Find the lines in the listing below that have the word "Platforms" and give their count, nothing else.

:: DATA FOR PROCESSING ::

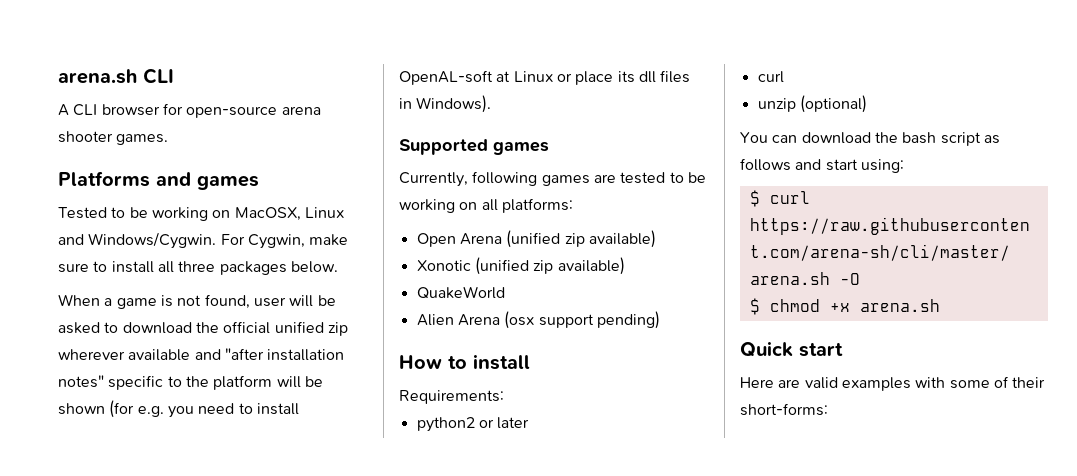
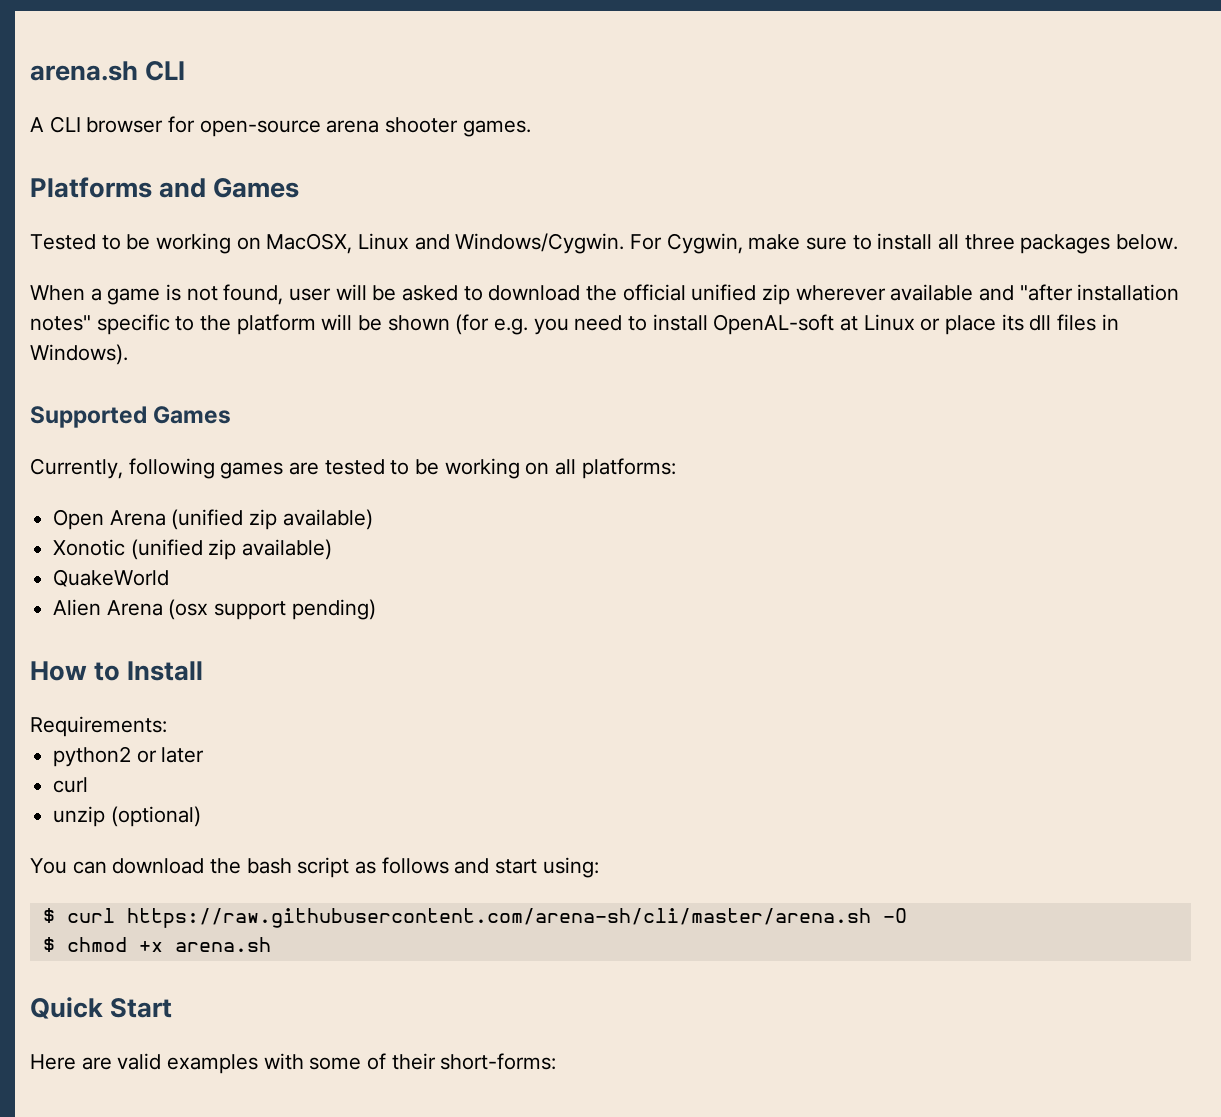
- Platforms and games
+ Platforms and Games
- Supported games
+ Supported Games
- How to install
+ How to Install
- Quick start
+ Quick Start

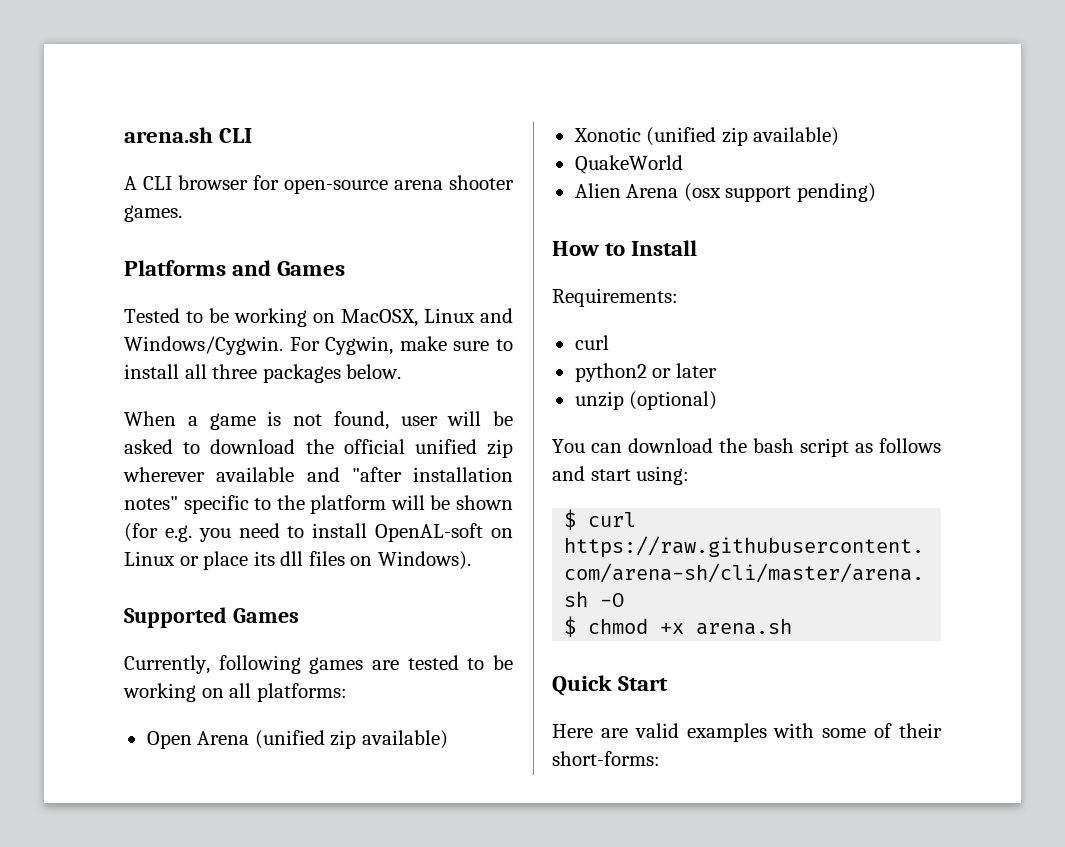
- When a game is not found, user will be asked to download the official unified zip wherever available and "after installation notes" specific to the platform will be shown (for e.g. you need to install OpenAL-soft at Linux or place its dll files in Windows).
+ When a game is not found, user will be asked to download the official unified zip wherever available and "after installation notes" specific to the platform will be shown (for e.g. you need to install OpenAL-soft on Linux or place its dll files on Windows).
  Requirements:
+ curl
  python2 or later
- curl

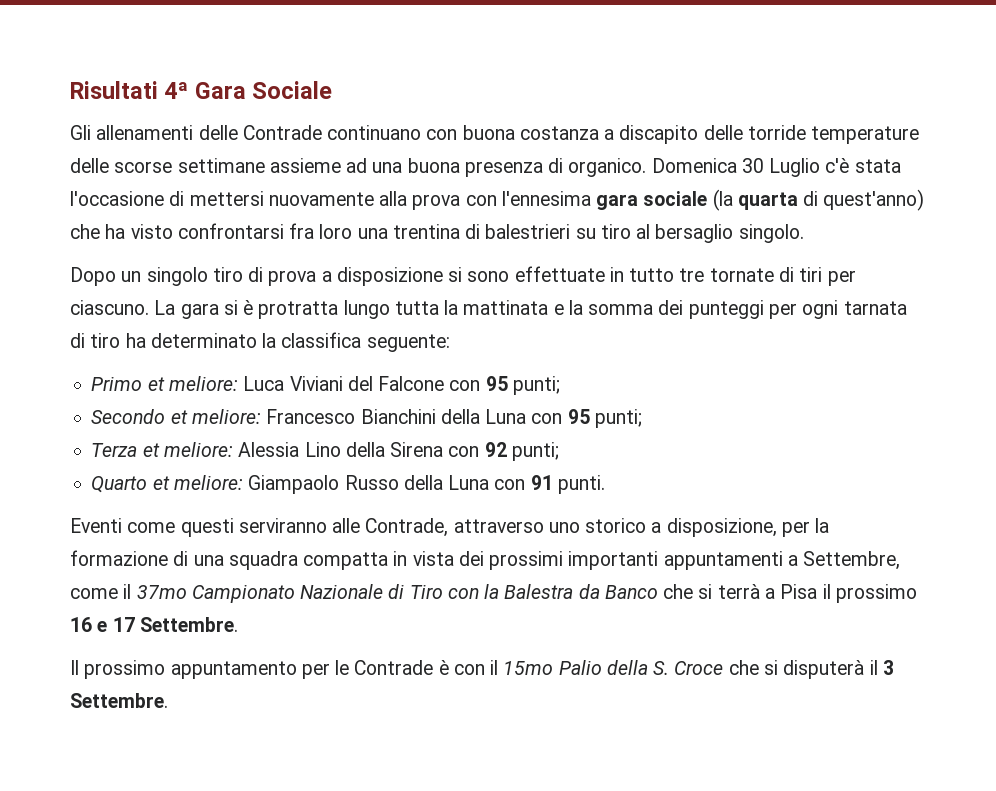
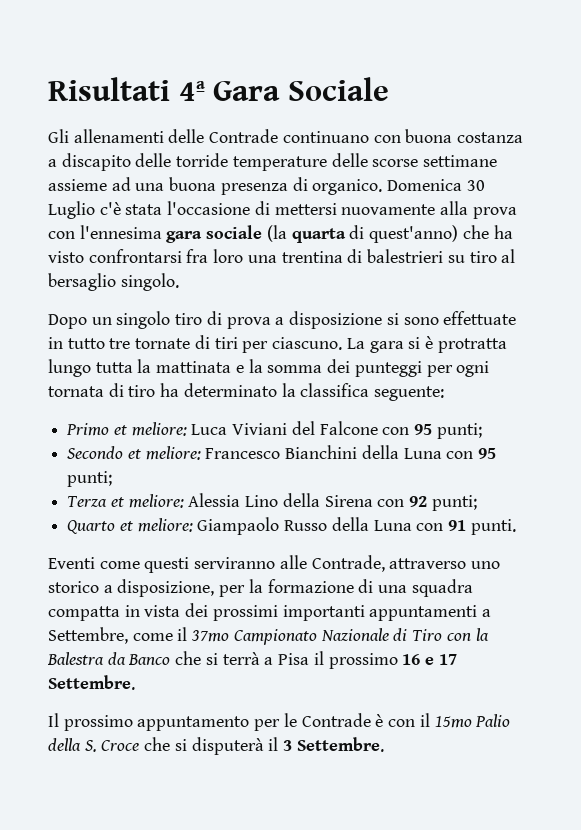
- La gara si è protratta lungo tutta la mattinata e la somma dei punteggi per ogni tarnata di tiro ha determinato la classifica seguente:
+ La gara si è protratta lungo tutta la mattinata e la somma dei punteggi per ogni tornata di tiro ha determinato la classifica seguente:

:::

RESPONSE:
2